= Evan Nepean (cricketer) =

English cricketer

Evan Nepean in 1889

For the British politician and colonial administrator, see Evan Nepean.

Evan Alcock Nepean (13 September 1865 – 20 January 1906) was an English barrister and first-class cricketer. Active 1886–1902, he played for Middlesex, Marylebone Cricket Club (MCC) and Oxford University.

==Life==
He was the son of Sir Evan Colville Nepean (1836–1908) of the War Office and his wife Elizabeth Jenner, born in Mitcham. He was educated at St Mark's School, Windsor, Berkshire, and Sherborne School. He matriculated at University College, Oxford in 1884, and played in the University cricket XI in 1887 and 1888.

Nepean was called to the bar at the Inner Temple in 1891, and subsequently played less cricket, concentrating on his legal career; but he played for the MCC against the Australians at Lords in 1893. He died in Windsor. He had suffered pneumonia after influenza. At the time he was one of the counsel in the case of the Daira Sanieh corporation of Egypt. Initially he had been junior to H. H. Asquith, who gave up the brief in 1905 on entering government.

==Cricketer==
Nepean played 45 matches for Middlesex; his uncles Augustus Nepean and Charles Nepean were also Middlesex cricketers. His final first-class game was for the MCC in 1902. He also played for Dorset County Cricket Club.
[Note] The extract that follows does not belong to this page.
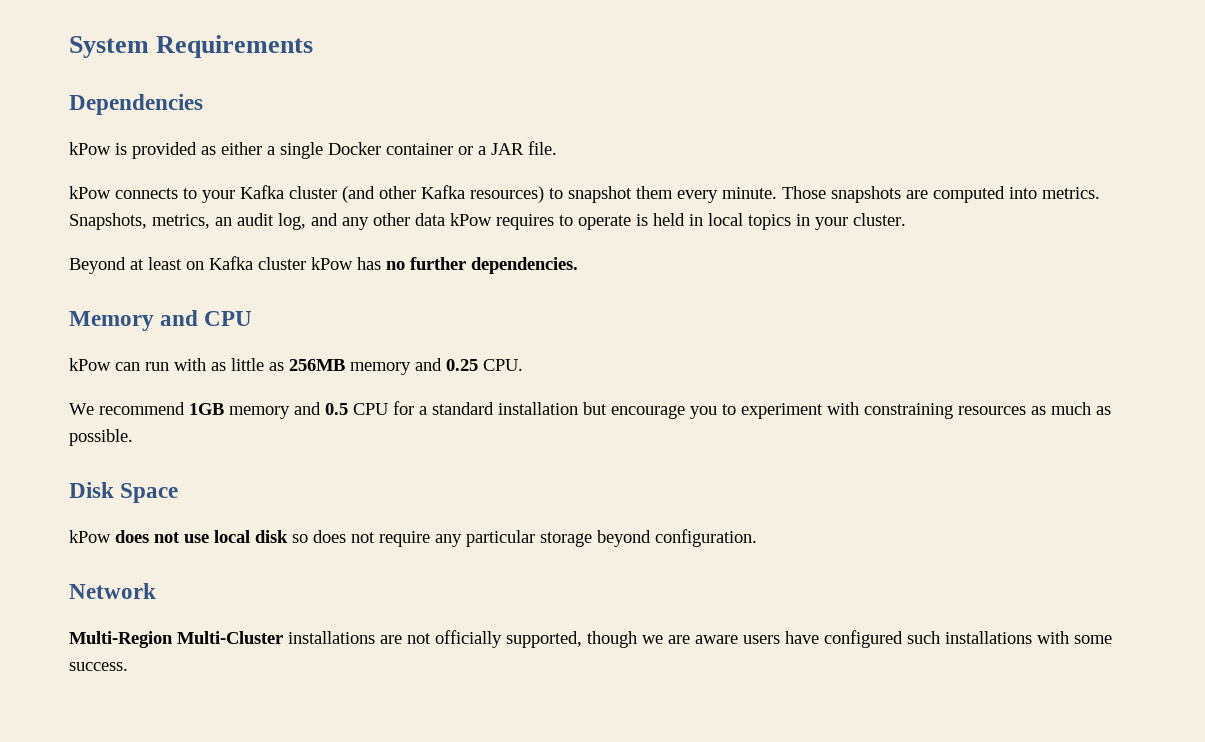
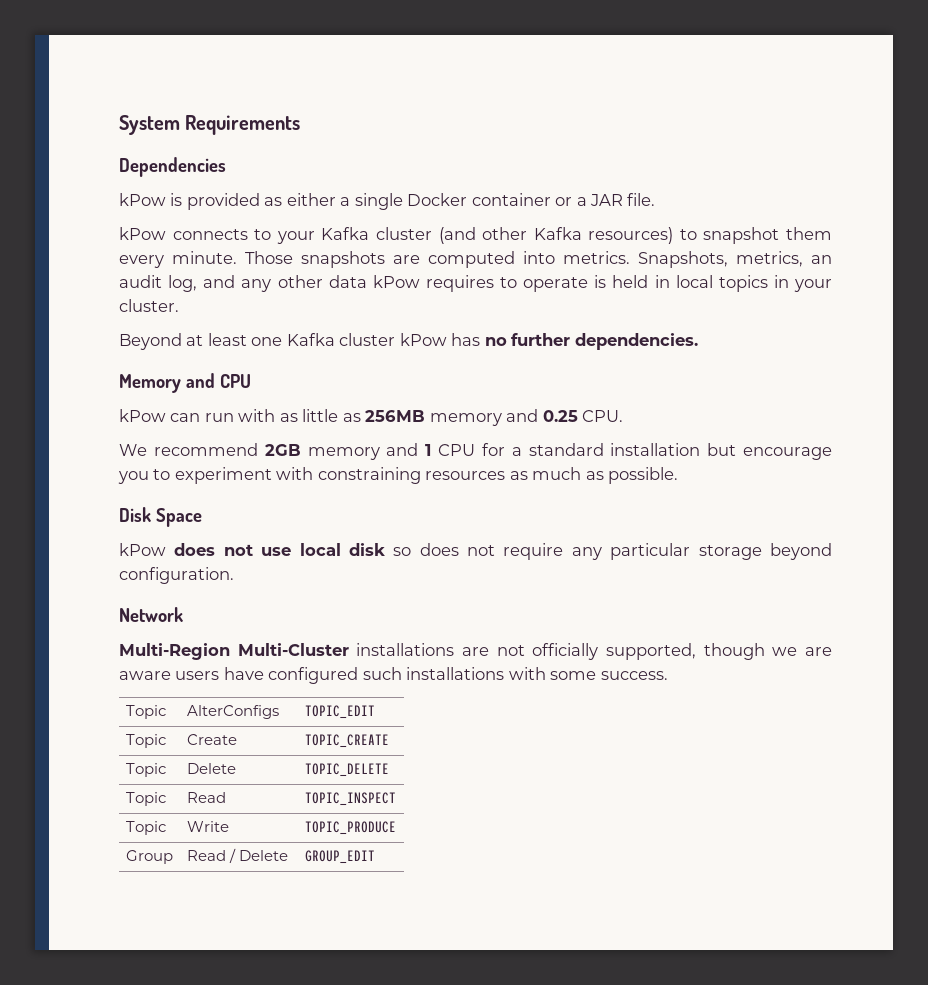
[186,261,204,270] on -> [251,337,283,346] one
[189,402,348,419] 1GB memory and 0.5 -> [264,443,432,460] 2GB memory and 1
(128, 666) none -> [125,705,166,719] [186,705,279,719] [304,705,375,719] [125,734,166,748] [186,734,237,745] [304,734,389,748] [125,763,166,777] [186,763,236,774] [304,763,389,777] [125,792,166,806] [186,792,226,803] [304,792,396,806] [125,821,166,835] [186,821,229,832] [304,821,396,835] [125,850,173,864] [186,848,288,863] [304,850,375,864] // Topic | AlterConfigs | TOPIC_EDIT // Topic | Create | TOPIC_CREATE // Topic | Delete | TOPIC_DELETE // Topic | Read | TOPIC_INSPECT // Topic | Write | TOPIC_PRODUCE // Group | Read / Delete | GROUP_EDIT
Nepean was a noted all-rounder, and Prince Christian Victor of Schleswig-Holstein claimed to have discovered his talent at the 1887 Perambulators v. Etceteras trial match at Oxford for public school boys. He did well with bat and ball in Oxford's 1887 victory in the Varsity Match. He was considered to be at his peak in 1889. He was initially a fast bowler; later he bowled leg breaks.

==Family==
Nepean married in 1892 Evelyn Reid, daughter of Cecil Frederick Read, a director of Reid's Brewery Co.; they had a son, Evan Cecil, born in 1893, died 4 October 1918 serving in the Royal Scots Fusiliers.